Activity
Print every record exactly, but leave out the pictures.

___ Records for this exercise

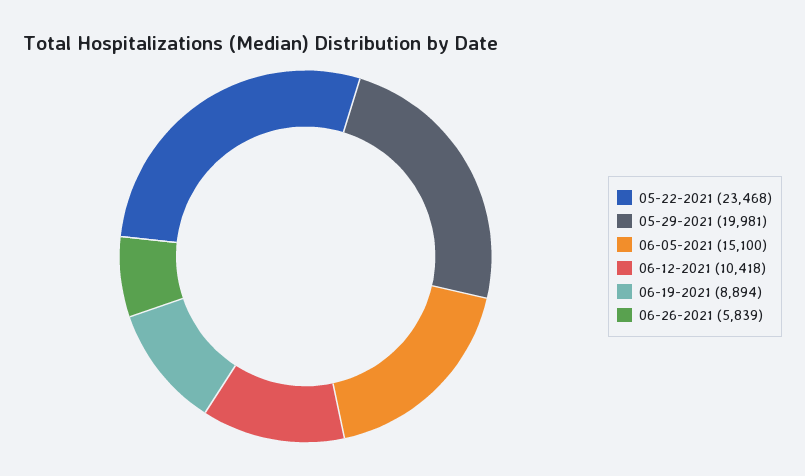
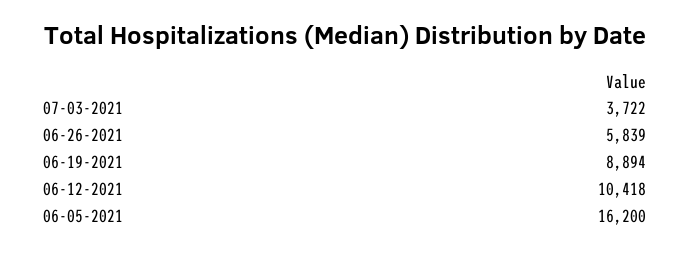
05-22-2021: 23468 -> none
05-29-2021: 19981 -> none
06-05-2021: 15100 -> 16200
07-03-2021: none -> 3722

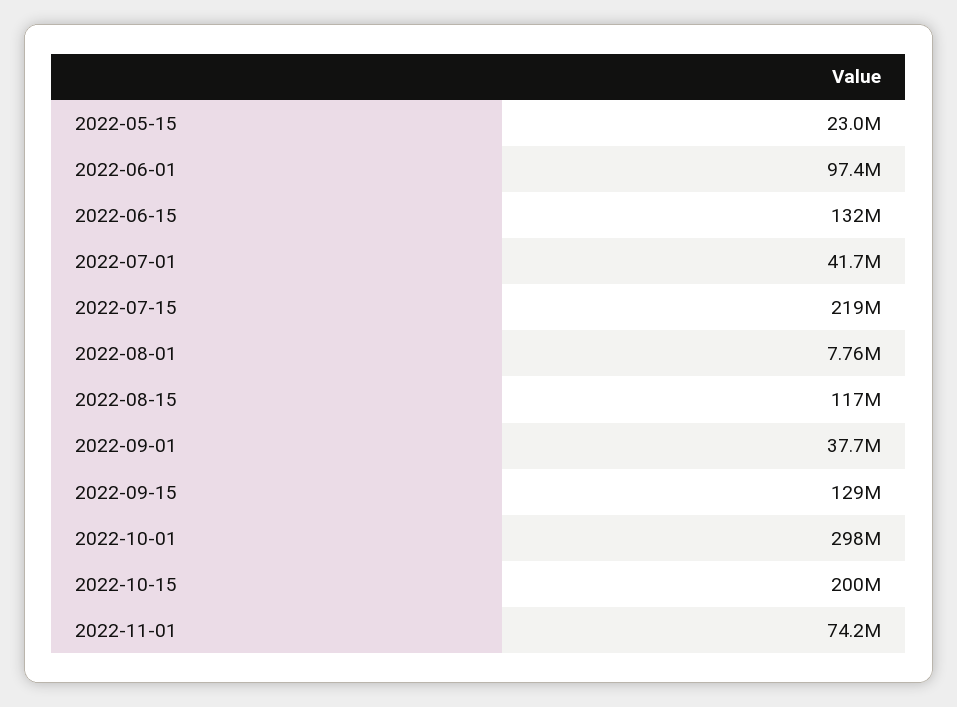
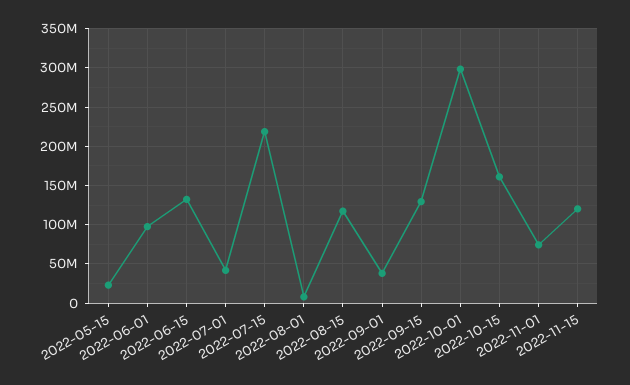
2022-10-15: 200000000 -> 160000000
2022-11-15: none -> 120000000

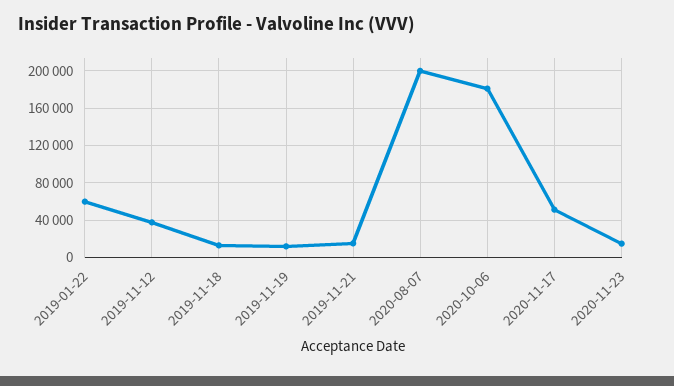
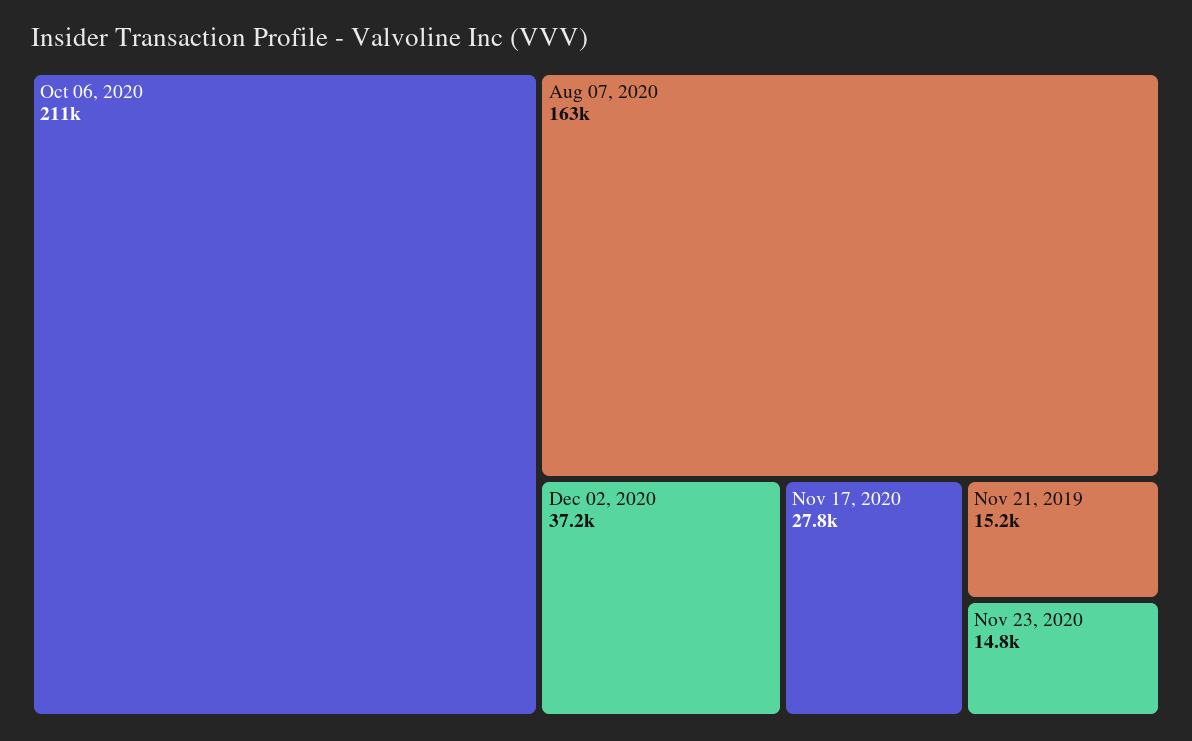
2019-01-22: 60000 -> none
2019-11-12: 40000 -> none
2019-11-18: 10000 -> none
2019-11-19: 10000 -> none
2020-08-07: 200000 -> 163000
2020-10-06: 180000 -> 211000
2020-11-17: 50000 -> 27800
Dec 02, 2020: none -> 37200

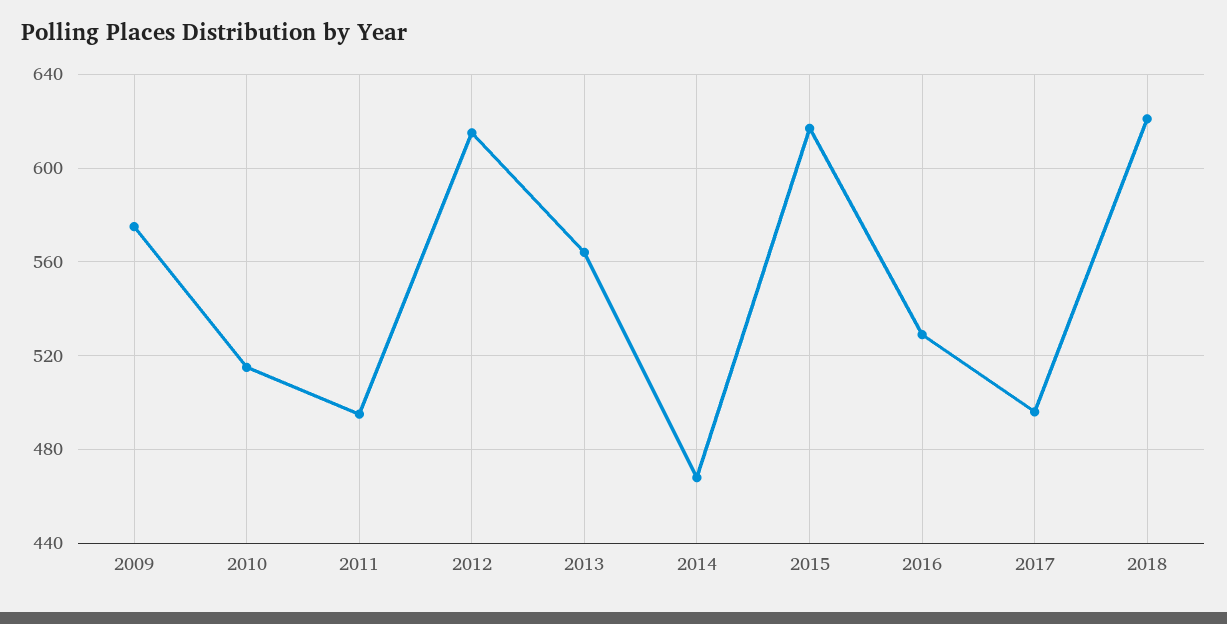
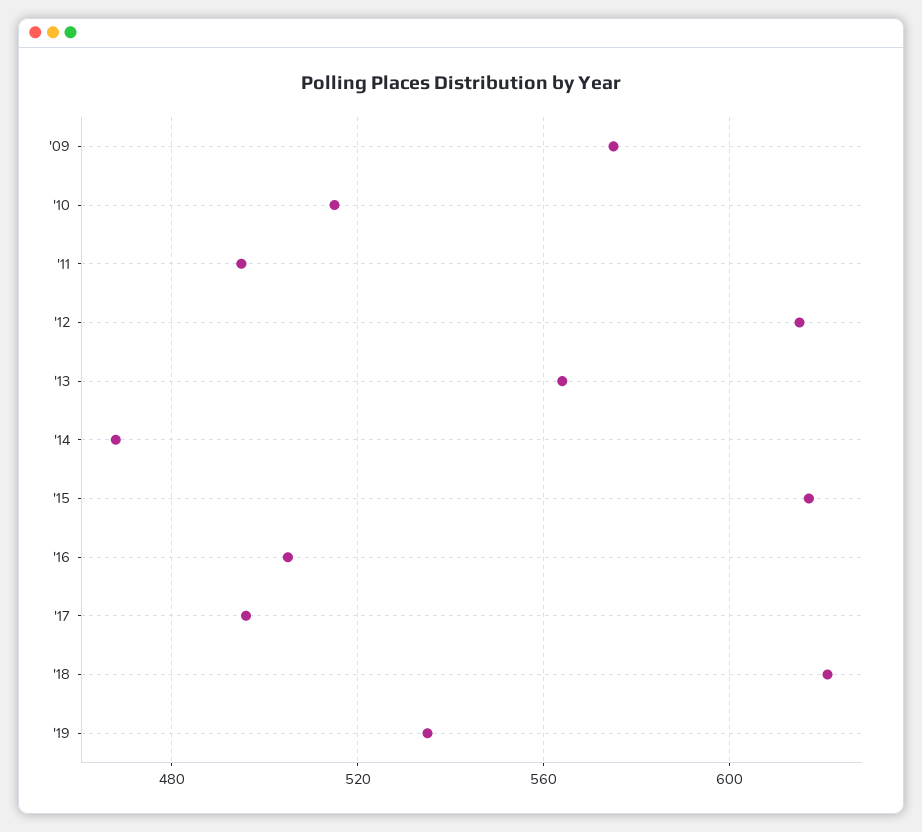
2016: 530 -> 505
'19: none -> 535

______

Answer box
05-22-2021: 23468 -> none
05-29-2021: 19981 -> none
06-05-2021: 15100 -> 16200
07-03-2021: none -> 3722

2022-10-15: 200000000 -> 160000000
2022-11-15: none -> 120000000

2019-01-22: 60000 -> none
2019-11-12: 40000 -> none
2019-11-18: 10000 -> none
2019-11-19: 10000 -> none
2020-08-07: 200000 -> 163000
2020-10-06: 180000 -> 211000
2020-11-17: 50000 -> 27800
Dec 02, 2020: none -> 37200

2016: 530 -> 505
'19: none -> 535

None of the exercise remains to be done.